Il avait fallu, à l’époque, que Martin Bouygues, s’y oppose, sérieusement ébranlé par les critiques qui visaient alors TF1, une chaîne perçue comme une succursale de l’UMP. Nicolas Beytout n’aura pourtant pas attendu très longtemps pour être exfiltré du Figaro, tel un prisonnier. Et c’est aussi grâce à l’intervention de Nicolas Sarkozy, qui a joué pour l’occasion les intermédiaires, que le patron de LVMH, Bernard Arnault, a été convaincu  d’embaucher un Nicolas Beytout qui va retrouver, avec Les Echos, son ancienne maison. Le plus gros dans cette affaire très parisienne, c’est l’apparition de Nicolas Sarkozy. Alors que la France se débat dans un conflit social majeur, le chef de l‘Etat a trouvé le temps de se mobiliser pour caser l’un de ses protégés dans un groupe de son choix.
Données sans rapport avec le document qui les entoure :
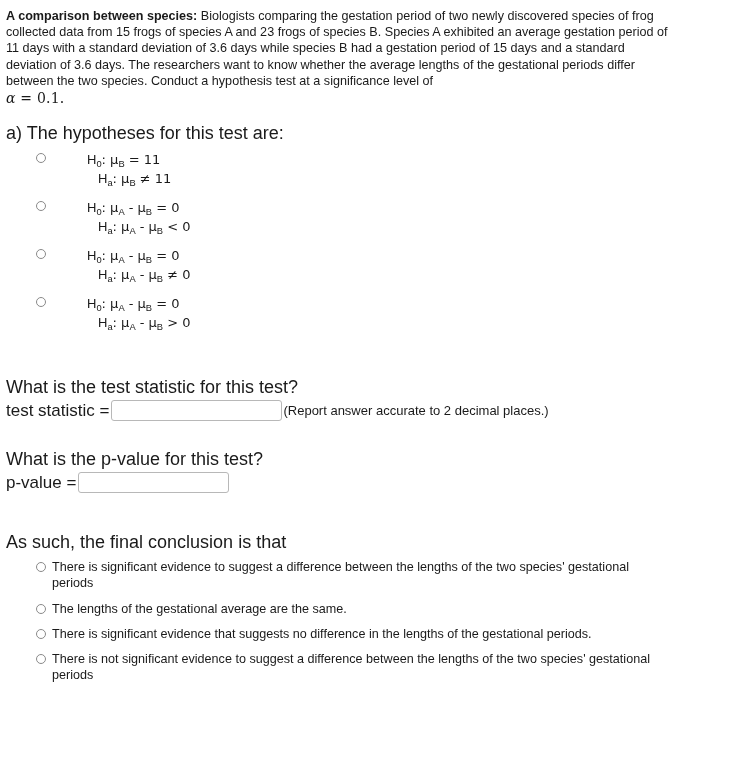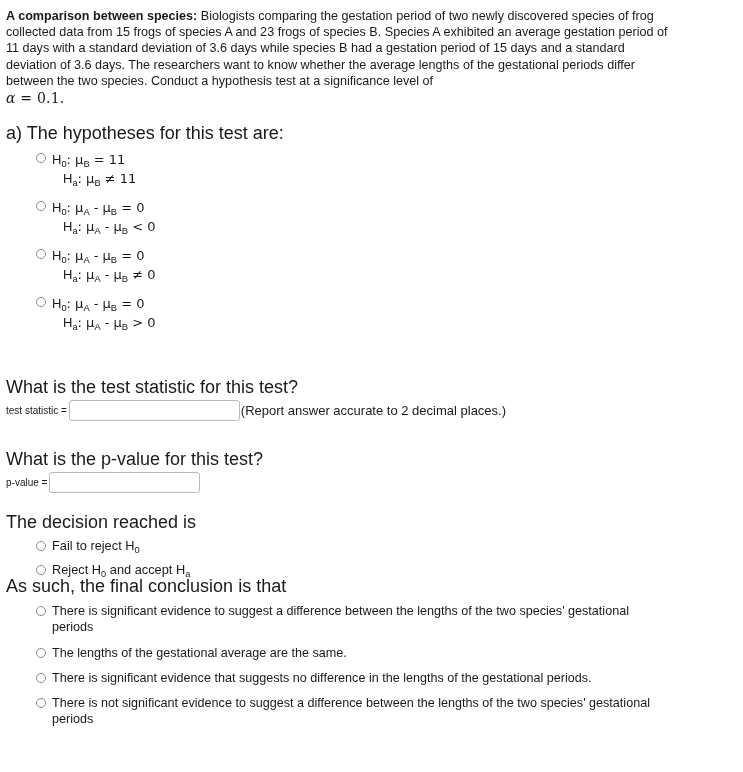"H0: μB = 11" .opt-hyp { gap: none -> 35px }
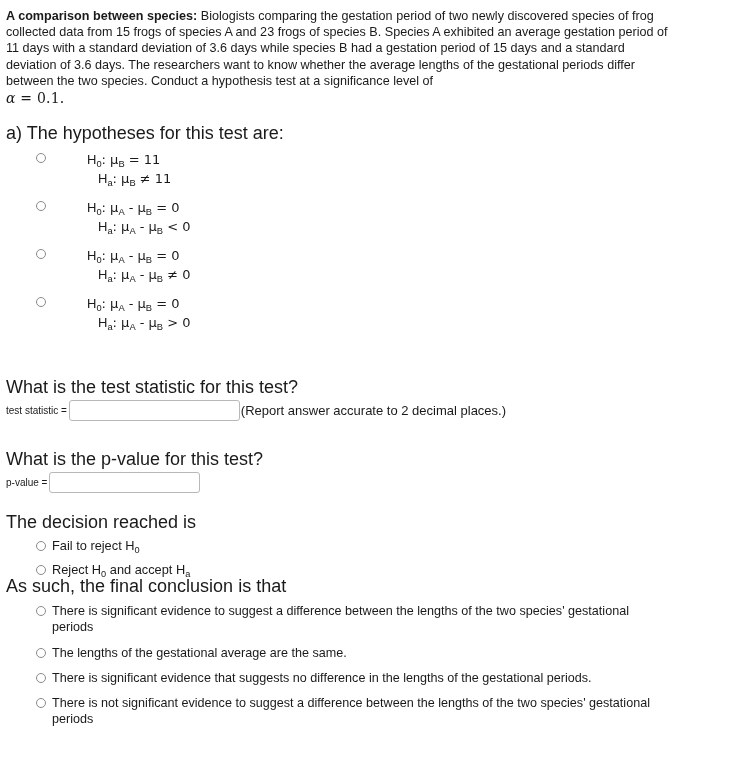"test statistic =" .ans-label { font-size: 10px -> 17px }
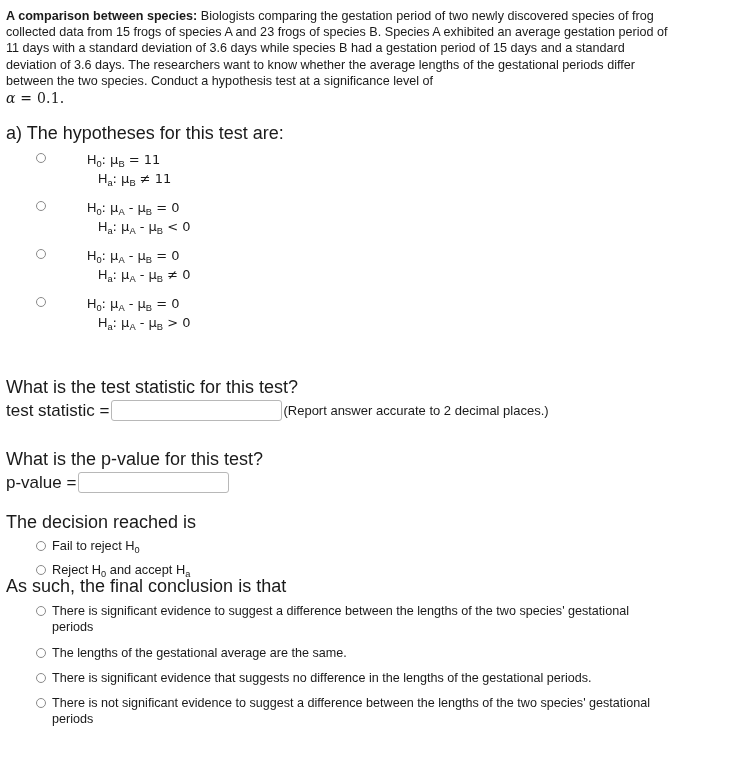"The decision reached is" div.block-decision { html: <div> <div>The decision reached is</div> <div> <span></span> <span><span>Fail to reject H</span><sub>0</sub></span> </div> <div> <span></span> <span><span>Reject H</span><sub>0</sub><span> and accept H</span><sub>a</sub></span> </div> </div> -> none }
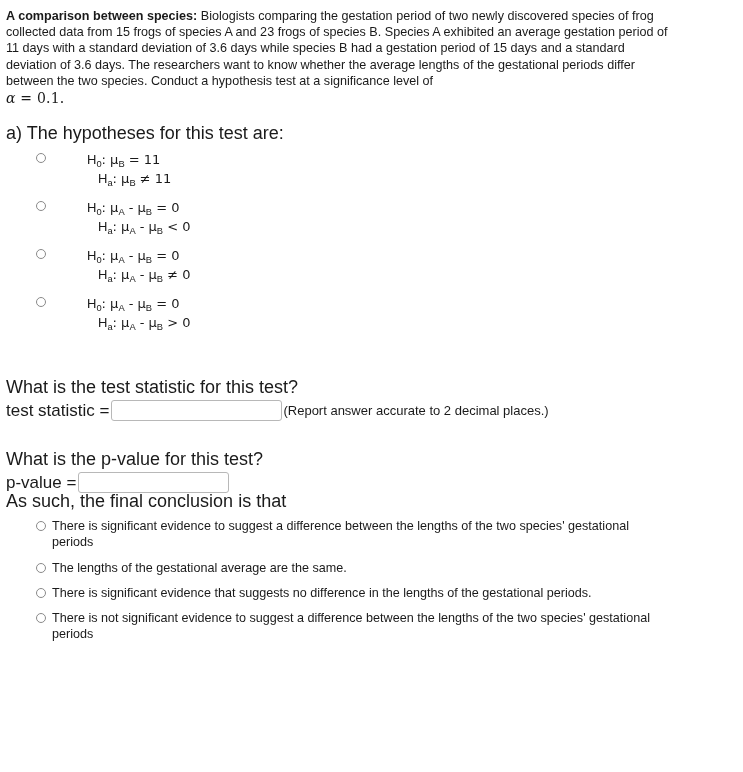"As such, the final conclusion" .block-conclusion { margin-top: none -> 41px }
Non seulement, Sarko l’a fait, mais Sarko l‘a dit et assumé. Recevant vendredi dernier à l’Elysée, une poignée de journalistes économiques, venus l’entendre sur la crise des transports, le président de la République a préféré s’étendre sur le dernier transfert en date dans la presse française. Au point que les syndicats de journalistes, informés de ses déclarations, se sont inquiétés de l’ingérence du chef de l’Etat dans une affaire de presse. Mais ils font fausse route, car il ne s’agit, là, en effet, que d’une simple affaire de famille.